Clinical Trial Coordinator - Sleep Group (Part Time)
About the business and the role
The Woolcock Institute of Medical Research (WIMR) is a not-for-profit, internationally recognised research leader in the fields of respiratory disease and sleep disorders. With a world class network of specialised researchers and clinicians, the Institute is committed to improving the respiratory and sleep health of all Australians through research, diagnosis, treatment, education, prevention and care.
This role requires coordination of clinical trial/s in the sleep group, including patient visits, data collection and maintaining study essential documents. The role is for three days per week.
Job Tasks and Responsibilities
- Recruitment of potential participants according to protocol inclusion/exclusion criteria
- Perform procedures and investigations as per study protocols
- Day to day management of study participants
- Liaison with physicians, patients and scientists to coordinate research visits
- Collection and monitoring of data to ensure quality control and fulfilment of good clinical practice requirements
- Provide assistance with data preparation for analysis
- Submissions to Ethics Committee and maintenance of ethics documentation
- Study document updates – including patient information sheets and source document templates
- General assistance with clinical trial related duties as required
Skills and Experience
- Undergraduate degree in biomedical science, nursing or a related field
- Experience in conducting participant visits
- Experience in the conduct of clinical trials and knowledge of ICH GCP
- Demonstrated organisational and planning skills
- Ability to work independently and part of a multidisciplinary team
- Excellent interpersonal and communication skills (both written and oral)

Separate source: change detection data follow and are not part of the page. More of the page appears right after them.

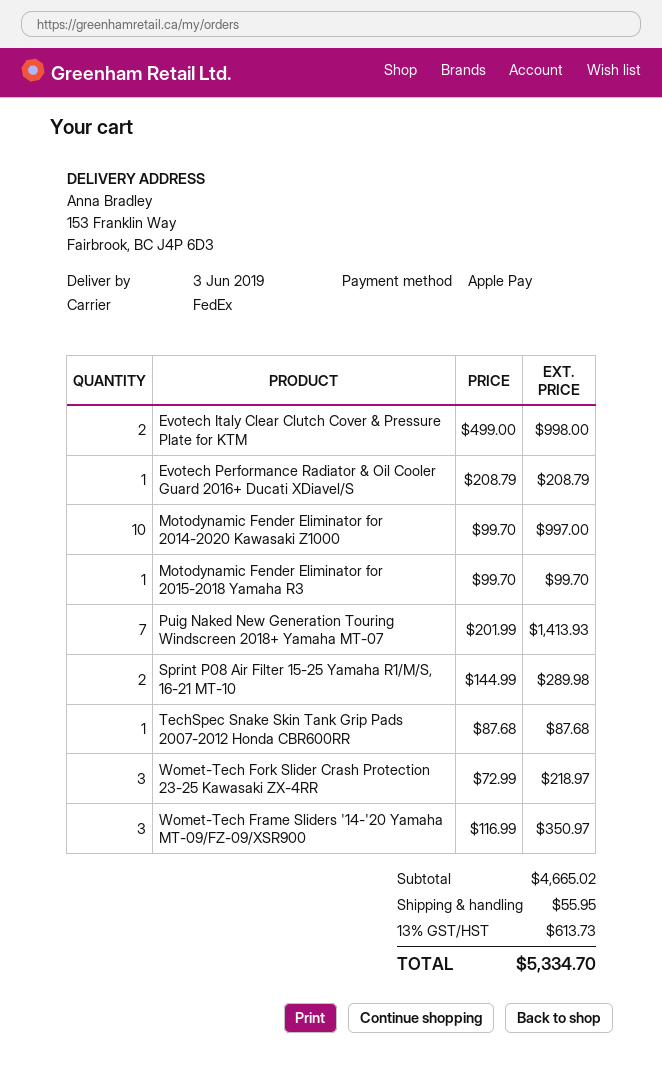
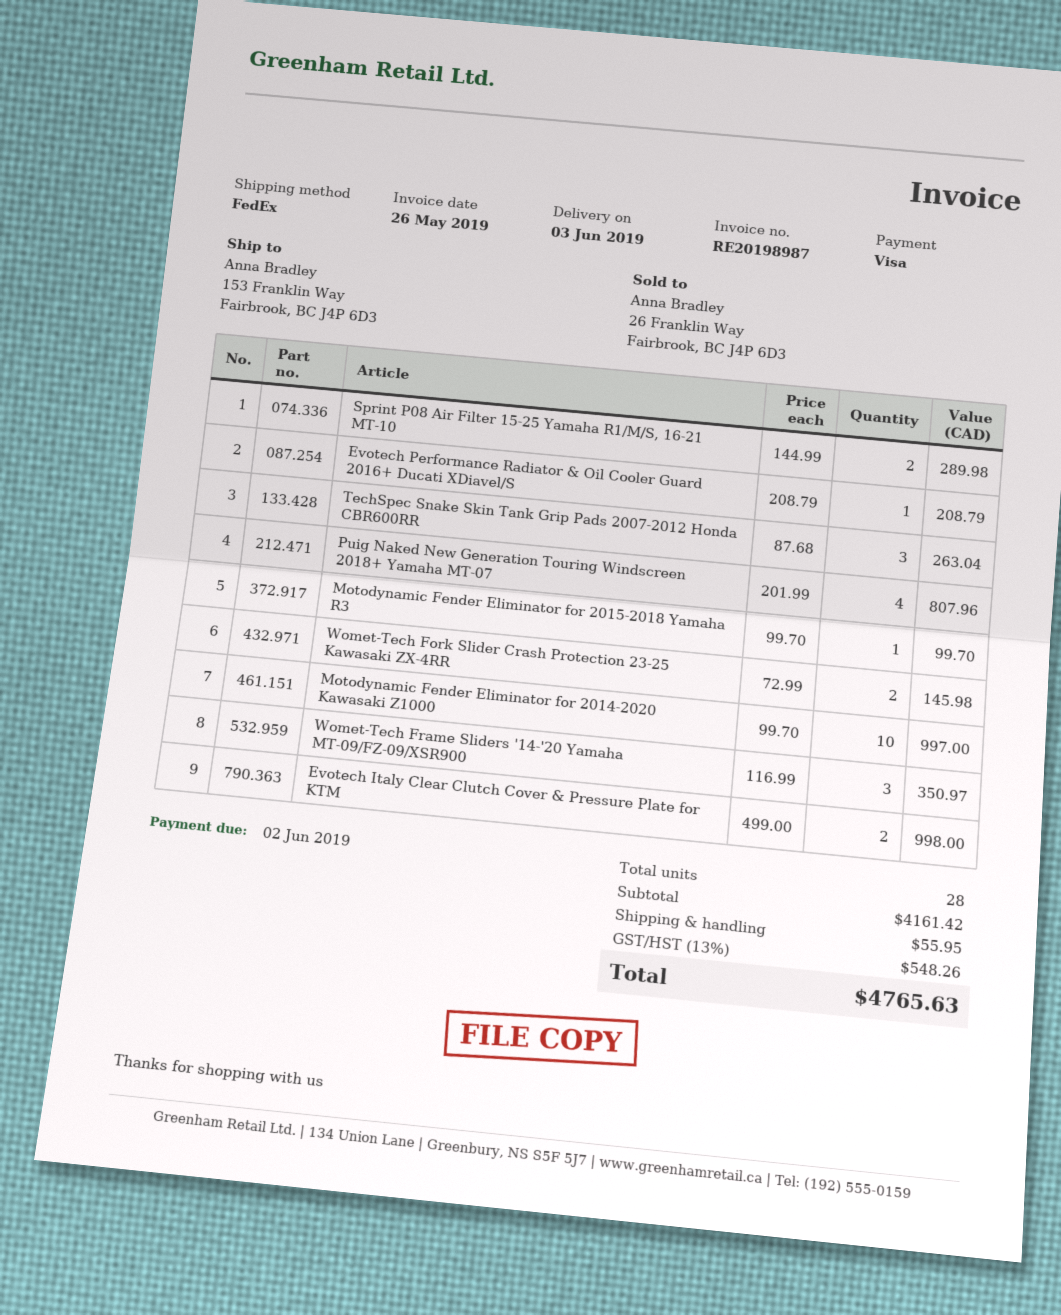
payment method: Apple Pay -> Visa
Puig Naked New Generation Touring Windscreen 2018+ Yamaha MT-07: 7 x 201.99 = 1413.93 -> 4 x 201.99 = 807.96
TechSpec Snake Skin Tank Grip Pads 2007-2012 Honda CBR600RR: 1 x 87.68 = 87.68 -> 3 x 87.68 = 263.04
Womet-Tech Fork Slider Crash Protection 23-25 Kawasaki ZX-4RR: 3 x 72.99 = 218.97 -> 2 x 72.99 = 145.98
subtotal: 4665.02 -> 4161.42
tax: 13% = 613.73 -> 13% = 548.26
total: 5334.70 -> 4765.63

- Demonstrated computer competency with Windows, Word, Excel and Outlook
- Clear understanding of and commitment to the importance of confidentiality and data integrity
- Excellent attention to detail
- Flexibility and willingness to work as required to meet deadlines
- Experience in sleep research/clinical trials
- Experience with patients suffering from Alzheimer's Disease or other forms of dementia
Please apply via SEEK and attach the following:
- Covering letter addressing the essential and desirable skills and experience (maximum 2 pages)
- Resume (maximum 5 pages)
OR contact Shilpa Sharma via email at firstname.lastname@example.org using the subject line: Clinical Trial Coordinator Sleep Group Part Time.
Closing date: 5pm, Friday 28th April 2017, please apply as soon as possible. Please ensure that all the documents are in WORD format.